1. Stars they should be —

(1)In regard of the light of doctrine (Matthew 5:14).

(2)In regard of the lustre of their conversations.It is said of all Christians (Philippians 2:15) that they "should shine as lights in this world"; they are the bright part of the world, as the stars are the shining part of heaven; as the star directed the wise men to Christ, so they must shine to light others by their example to Him. Alas! we are but dim lights; we have our spots and eclipses, but this sets the world a-talking.

2. They must not be gliding, falling stars; that is charged upon these seducers. A false teacher and a falling star symboliseth in three respects —(1) It is but a counterfeit star; so is he an "angel of light" only in appearance (2 Corinthians 11:14). A true Christian should covet more to be than to seem to be; to be "light in the Lord" before he is a "light in the world."(2) In respect of the uncertainty of its motion. Falling stars are not moved with the heavens, but with the motion of the air, hither and thither, and so are no sure direction. So are they inconstant in the doctrines which they teach, running from opinion to opinion; vagabond lights, that seduce, not direct, as meteors mislead travellers out of the way.(3) In regard of the fatal issue. A wandering star falleth to the ground, and becometh a dark slime and jelly; so their pretences vanish at length, and they are found to be those that were never enlightened and fixed in the firmament of God; counterfeits cannot last long; we see stars shoot in the turn of an eye, and Satan's instruments fall from heaven like lightning. Well, then, for a guide to heaven, choose a star, but not a wandering star. New light is admired, but it should be suspected rather. True stars have influences; they do not only enlighten and fill you with notions, but enflame and stir you to practice. The last clause of the text is, "to whom is reserved blackness of darkness for ever."In this threatening three things are notable —

(1)The dreadfulness of the punishment;

(2)the sureness;

(3)the suitableness of it.

1. The dreadfulness, in two circumstances —

(1)The nature of it;

(2)the duration of it.(a) The nature of it, "the blackness of darkness." It is a Hebraism for exceeding great darkness, called in the gospel "outer darkness," as being furthest from God, the fountain of life and glory, and so expressing that extreme misery, horror, and torment which is in hell. Well, then, let us not begin our hell ourselves, by shunning God's presence, by preferring carnal pleasures before the light of His countenance, by remaining in the night or darkness of ignorance or error, by darkening the glory of our holy profession through scandalous living, by sinning against conscience, and so providing food for the gnawing worm, or matter of despair to ourselves to all eternity.(b) The next thing is the duration, "the blackness of darkness for ever." The torment prepared for the wicked is everlasting (Mark 9:44). This is the hell of hell, that, as the torments there are without measure, so without end. Here they might have life and would not, and now would have death, and cannot (Revelation 20:10).

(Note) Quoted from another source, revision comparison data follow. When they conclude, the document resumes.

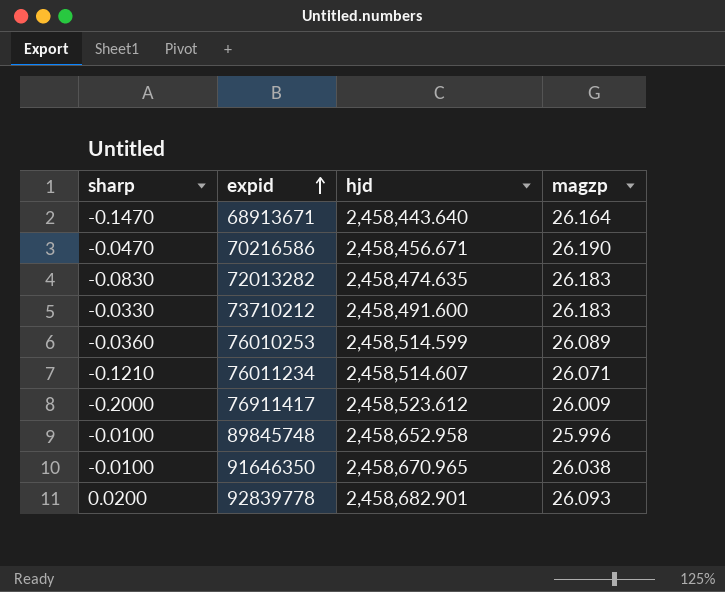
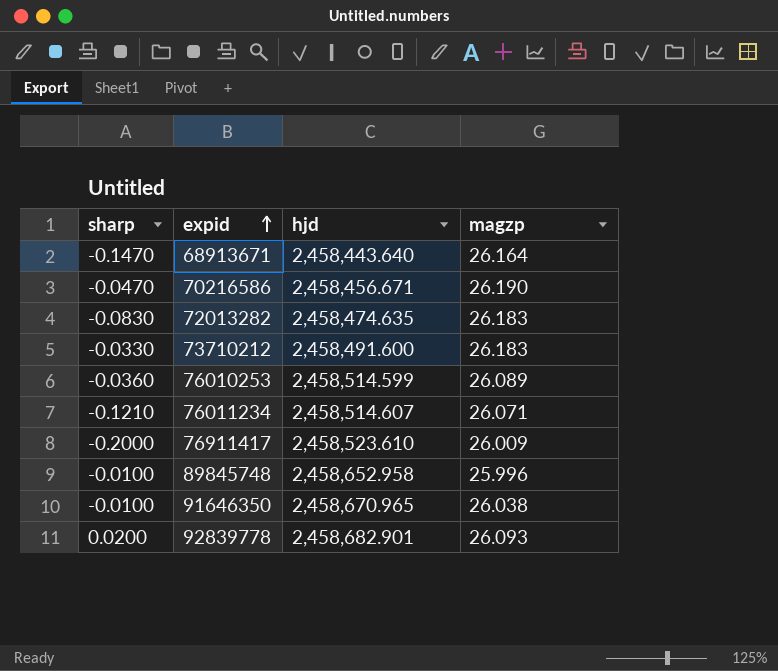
76911417 | hjd: 2,458,523.612 -> 2,458,523.610

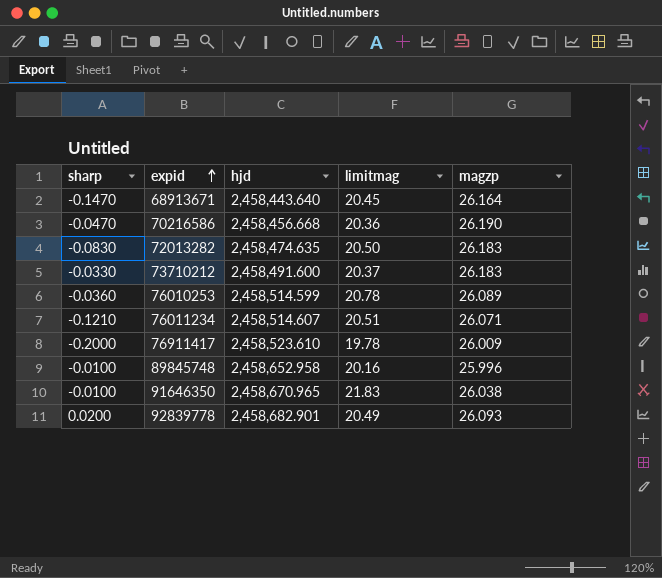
column limitmag | position: none -> 4
70216586 | hjd: 2,458,456.671 -> 2,458,456.668

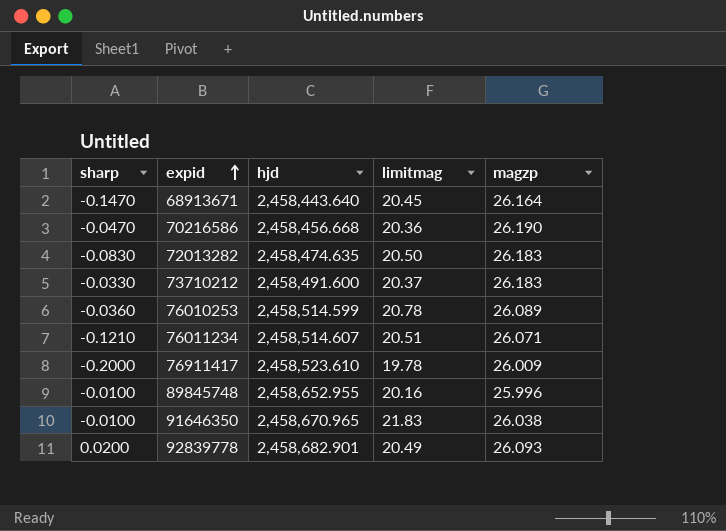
89845748 | hjd: 2,458,652.958 -> 2,458,652.955

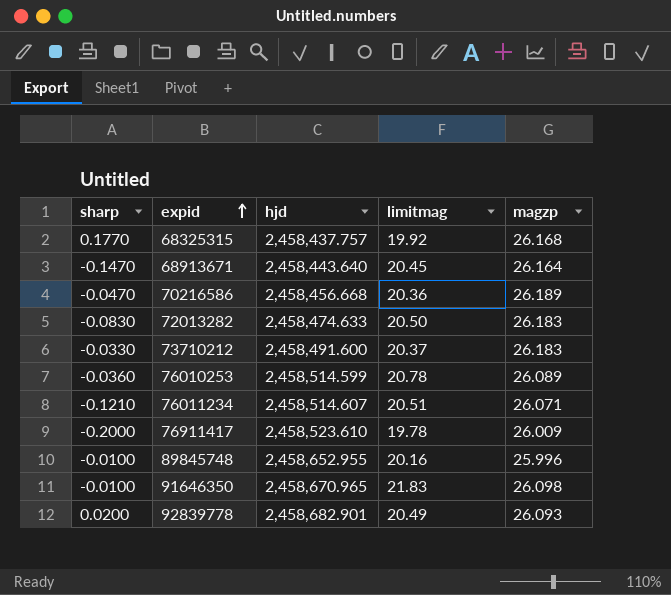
row 68325315: none -> 0.1770 | 2,458,437.757 | 19.92 | 26.168
70216586 | magzp: 26.190 -> 26.189
72013282 | hjd: 2,458,474.635 -> 2,458,474.633
91646350 | magzp: 26.038 -> 26.098

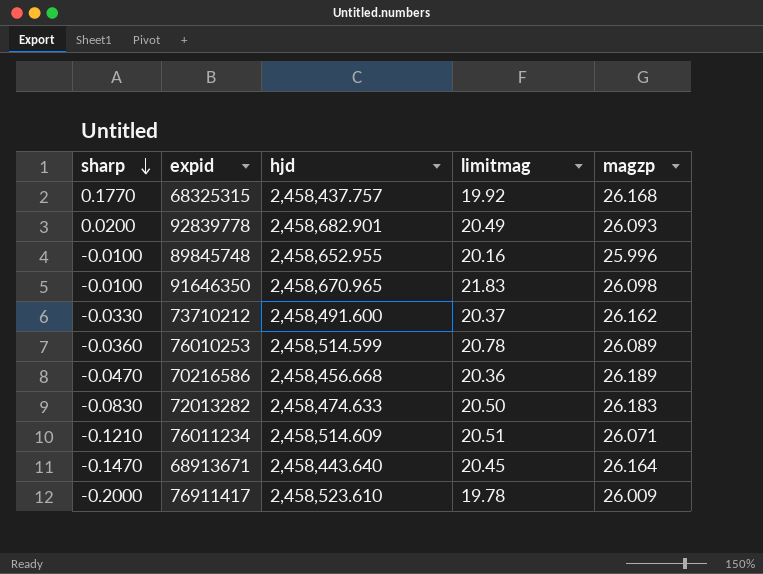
row order: expid ascending -> sharp descending
73710212 | magzp: 26.183 -> 26.162
76011234 | hjd: 2,458,514.607 -> 2,458,514.609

2. So much for the terribleness of the judgment; now, secondly, let us consider the sureness of it: it is "reserved." Hell torment is sure, prepared, kept for the wicked (Matthew 25). Carnal men may lord it abroad for a while, and ruffle and shine in worldly pomp, but "the blackness of darkness is kept for them."

3. Observe the suitableness of the judgment to the sin; he saith "darkness," not fire. Clouds that darken the truth are justly punished with "the mists of darkness for ever" (2 Peter 2:17). They that would quench the true light are cast into eternal darkness.

(T. Manton.)

Wandering stars
Dean Alford, with many other commentators, says, "These words, 'wandering stars,' mean comets, which astonish the world for a while and then pass away into darkness." The Bible takes up this thought about comets, or "wandering stars," and applies it to certain kinds of people. Let us trace some of the features of similarity.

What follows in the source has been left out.